On peut signaler un déséquilibre au sein du groupe de travail lui-même : avec une sur-représentativité des filières alimentaires animales et des filières industrielles, une absence des filières végétales, et une absence fréquente des organismes publics des secteurs de la santé et de l'environnement. C'est un problème pour la définition ou la rédaction de ces recommandations, puisqu'elles sont orientées par les personnes présentes, exclusivement à partir de leur avis.
Cela amène à imposer un modèle alimentaire éloigné des recommandations environnementales de santé publique internationale, à savoir une alimentation qui devrait être composée, pour bonne part, de protéines végétales, et limiter l'introduction des protéines animales.
J'ajoute que ces recommandations précisent les grammages et les fréquences d'apparition et de service des aliments, mais qu'en fait elles sont axées essentiellement sur les protéines, le fer et le calcium, des éléments éloignés des aliments, et ne tiennent pas compte de la qualité globale de l'aliment, en mettant l'accent sur les produits animaux, les viandes et les produits laitiers, dont on connaît le coût écologique et le coût économique sur le menu. Le coût étant le leitmotiv, pour atteindre les grammages recommandés, on est conduit à choisir des viandes et des poissons hors de l'Union européenne, ce qui est dommageable pour les viandes et poissons français. Ces grammages sont par ailleurs très supérieurs aux besoins réels. Les produits de provenance étrangère ne sont pas toujours de bonne qualité gustative, ce qui entraîne un énorme gaspillage. D'ailleurs, selon l'ADEME, sur tout le volume qui est servi, le gaspillage en restauration collective est évalué à environ 40 %.

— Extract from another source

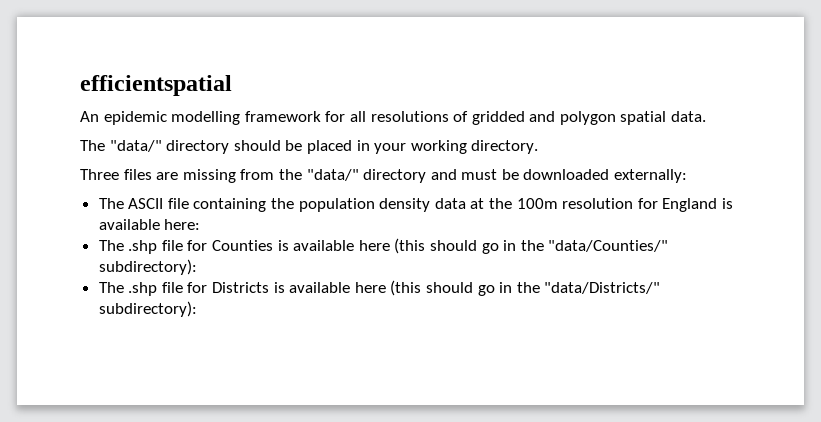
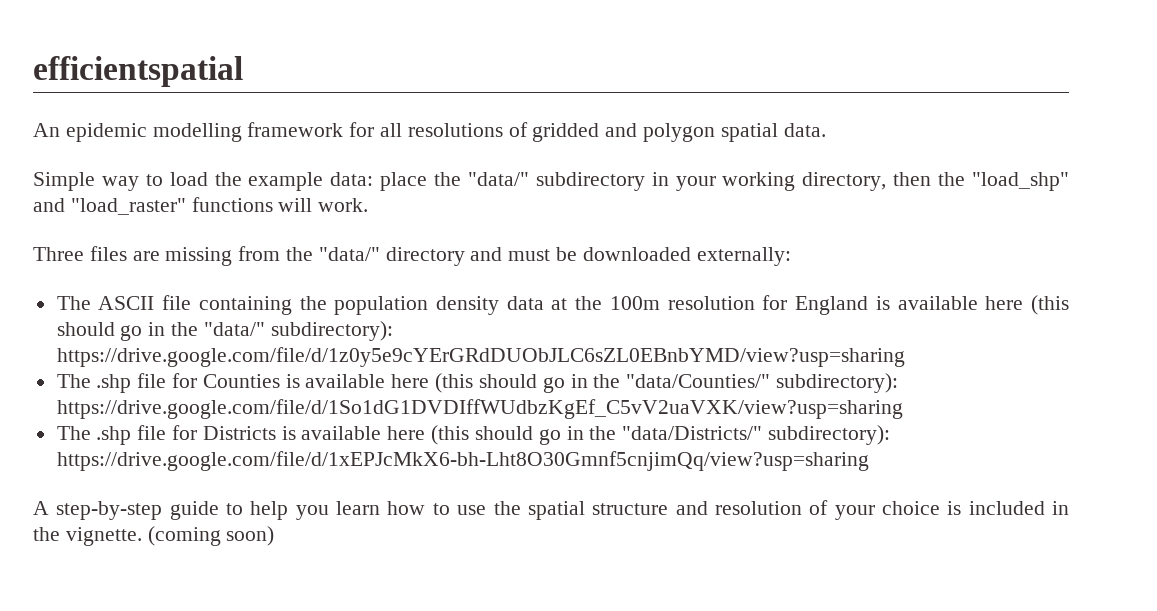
[80,140,539,154] The "data/" directory should be placed in your working directory. -> [33,172,1069,191] [33,197,369,215] Simple way to load the example data: place the "data/" subdirectory in your working directory, then the "load_shp" and "load_raster" functions will work.
[164,219,201,230] here: -> [985,295,1070,315] [56,321,393,341] [56,347,905,367] here (this should go in the "data/" subdirectory): https://drive.google.com/file/d/1z0y5e9cYErGRdDUObJLC6sZL0EBnbYMD/view?usp=sharing
(197, 267) none -> [56,399,903,419] https://drive.google.com/file/d/1So1dG1DVDIffWUdbzKgEf_C5vV2uaVXK/view?usp=sharing
(197, 309) none -> [56,451,869,471] [33,500,1070,520] [33,526,275,546] https://drive.google.com/file/d/1xEPJcMkX6-bh-Lht8O30Gmnf5cnjimQq/view?usp=sharing // A step-by-step guide to help you learn how to use the spatial structure and resolution of your choice is included in the vignette. (coming soon)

Ces textes et ces recommandations imposent de servir les produits laitiers en portions – en fait un yaourt, une portion de fromage ou un dessert lacté – mais quand ils sont introduits dans le plat principal, on ne les comptabilise pas. Dans la pratique, on incite à proposer exclusivement des produits laitiers en portions individuelles emballées, ce qui crée un problème de coût, de suremballage, de déchets et de recyclage des déchets. En revanche, on n'encourage pas le « fait maison » qui coûterait sûrement beaucoup moins cher à la portion que les portions préemballées individuellement.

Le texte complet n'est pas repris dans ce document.